Stanbic Bank Kenya and South Sudan Chief Executive Officer Joshua Oigara explained that the slowed pace of profit reflects the fact that the group last year earned Sh1.2 billion revenue from two key transactions, which have not recurred this year.
Stanbic Bank Kenya’s subsidiary, SBG Securities last year earned close to Sh1 billion revenue for mid-wifing the transaction in which British multinational Diageo acquired an additional 14.97 percent stake in East African Breweries Plc (EABL). The bank also benefited from a higher margin on foreign currency transactions.
The bank and its subsidiaries form part of the Nairobi Securities Exchange-listed Stanbic Holdings.
“If you remove the two big transactions last year from which we earned around Sh1.2 billion, our business is up by about 19 percent, which, for me, is commendable knowing the difficulties our clients are facing,” said Mr Oigara.
The lender will pay the dividend on or about September 27, to investors who will be in the company’s share register as at the end of September 2. Stanbic Holdings Chief Executive Officer Ptrick Mweheire said the decision to increase the payout was so as to not to hold too much idle cash.

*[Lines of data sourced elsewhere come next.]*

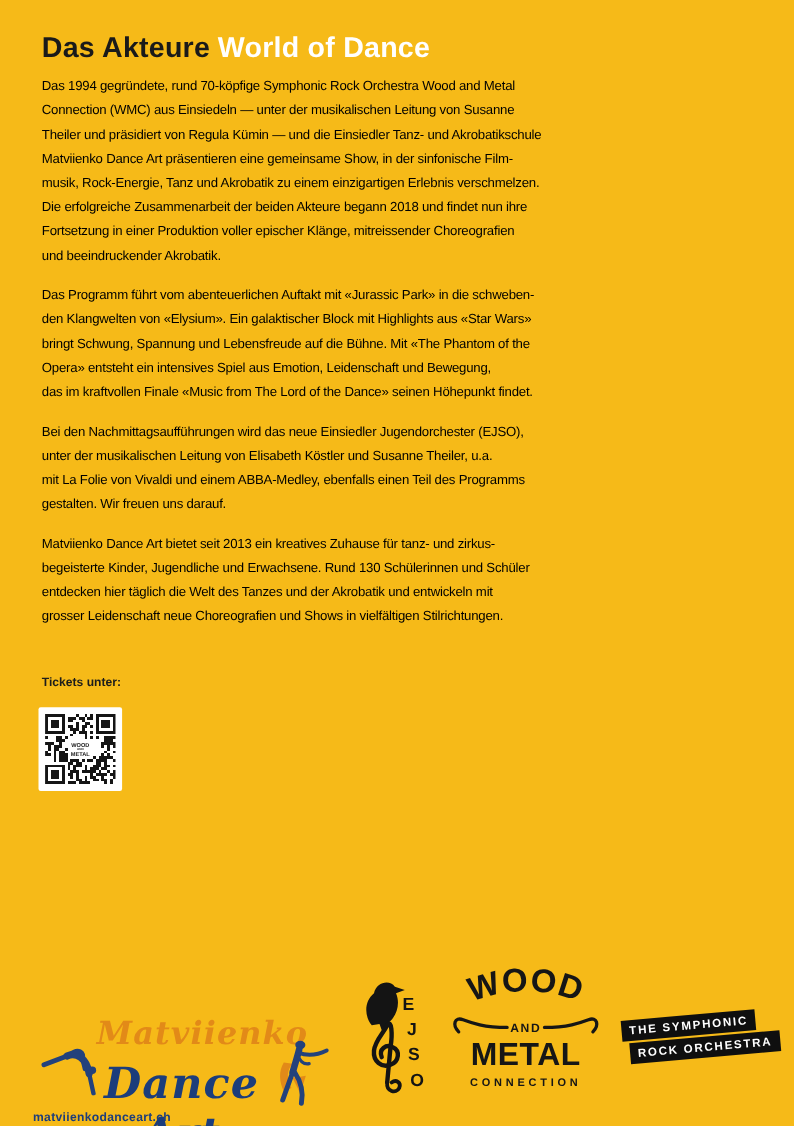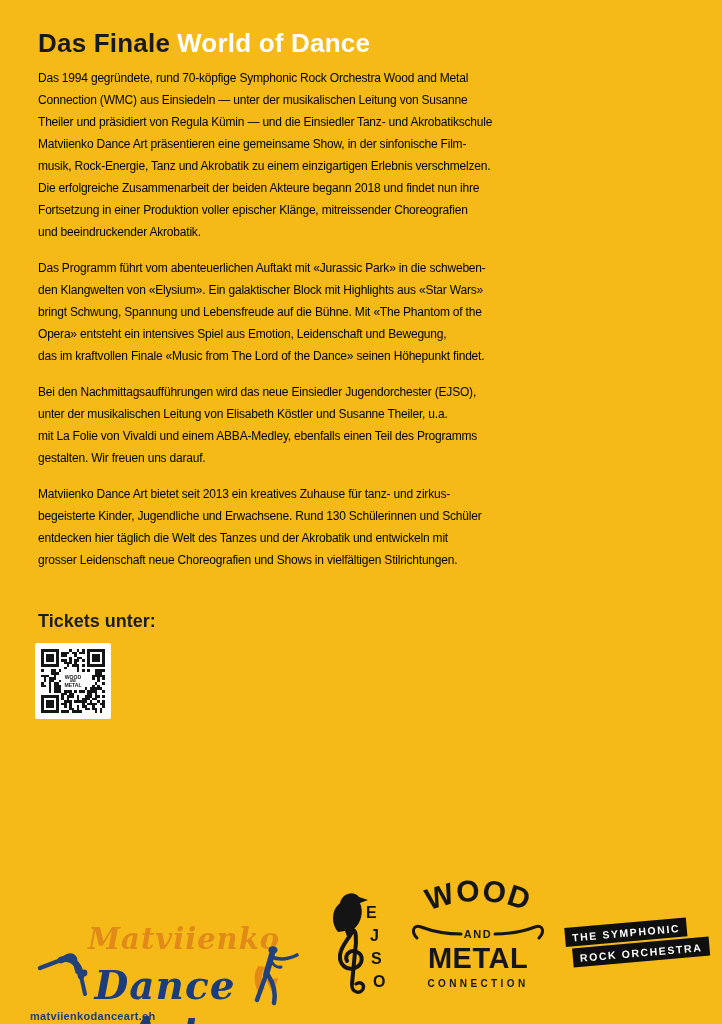--- a/index.html
+++ b/index.html
@@ -63,7 +63,7 @@
 <body>
 
 <div class="content">
-  <h1><span>Das Finale</span><span class="accent">World of Dance</span></h1>
+  <h1><span>Das Akteure</span><span class="accent">World of Dance</span></h1>
 
   <p class="body">Das 1994 gegründete, rund 70-köpfige Symphonic Rock Orchestra Wood and Metal
 Connection (WMC) aus Einsiedeln — unter der musikalischen Leitung von Susanne

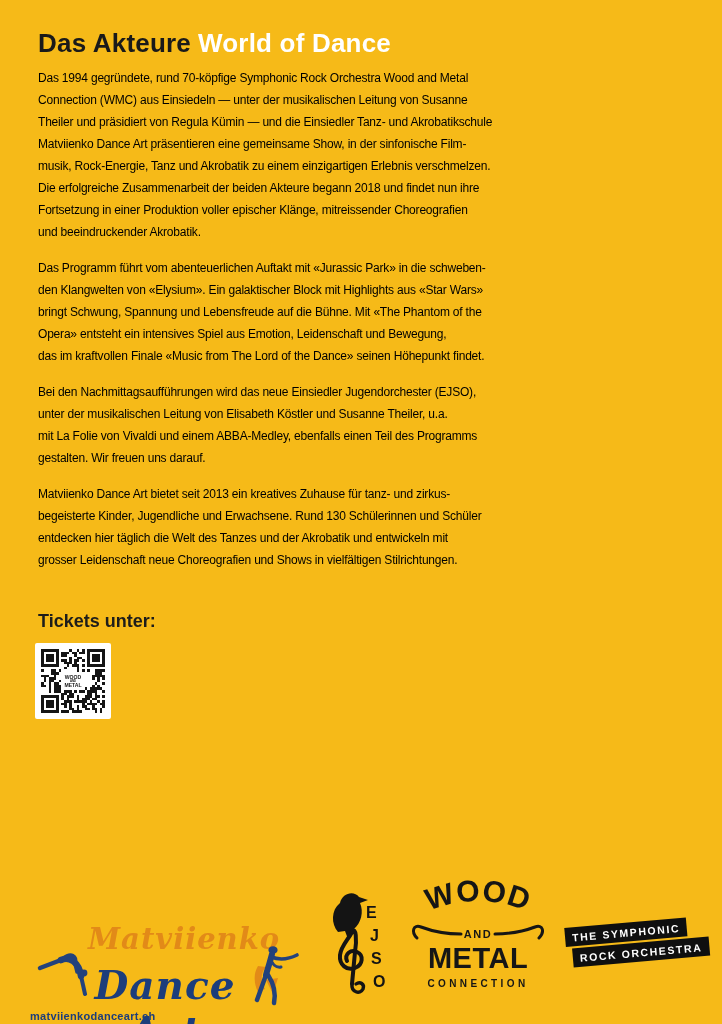--- a/index.html
+++ b/index.html
@@ -17,7 +17,7 @@
     white-space:pre;color:#000000;font-weight:400;
   }
   .tickets{margin-top:38px;font-weight:700;}
-  .tickets .t-label{font-size:18px;line-height:24px;}
+  .tickets .t-label{font-size:11px;line-height:24px;}
   .tickets .t-url{font-size:17px;line-height:26px;}
   .qr-box{
     margin:10px 0 0 -3px;width:64px;height:64px;background:#ffffff;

“We do not like to hold on to excess capital. If we do not need the capital, we can always pay it out. We appreciate our shareholders for being supportive, and therefore we felt like it was worth it, if we do not need that capital to actually pay it out as a dividend...We have a very good trajectory in terms of our growth,” said Mr Mweheire.
The firm’s cash holdings nearly doubled to Sh111.6 billion and liquidity ratio at the bank hit a new high of 52.8 percent.
During the review period, Stanbic Holdings’ net interest income grew by 4.2 percent to Sh12.55 billion from Sh12.05 billion as loans and advances to customers hit Sh361.4 billion from Sh281.39 billion.
The group’s operating expenses dropped by 6.8 percent to Sh8.13 billion from Sh8.72 billion, helped by a 21.7 percent cut in provisioning for loan defaults to Sh1.96 billion.
Stanbic becomes the second lender to release its 2024 half year results, with others expected to do so before the end of the month. Victoria Commercial Bank went first on Tuesday, with its net profit dropping by 27.2 percent to Sh293.3 million.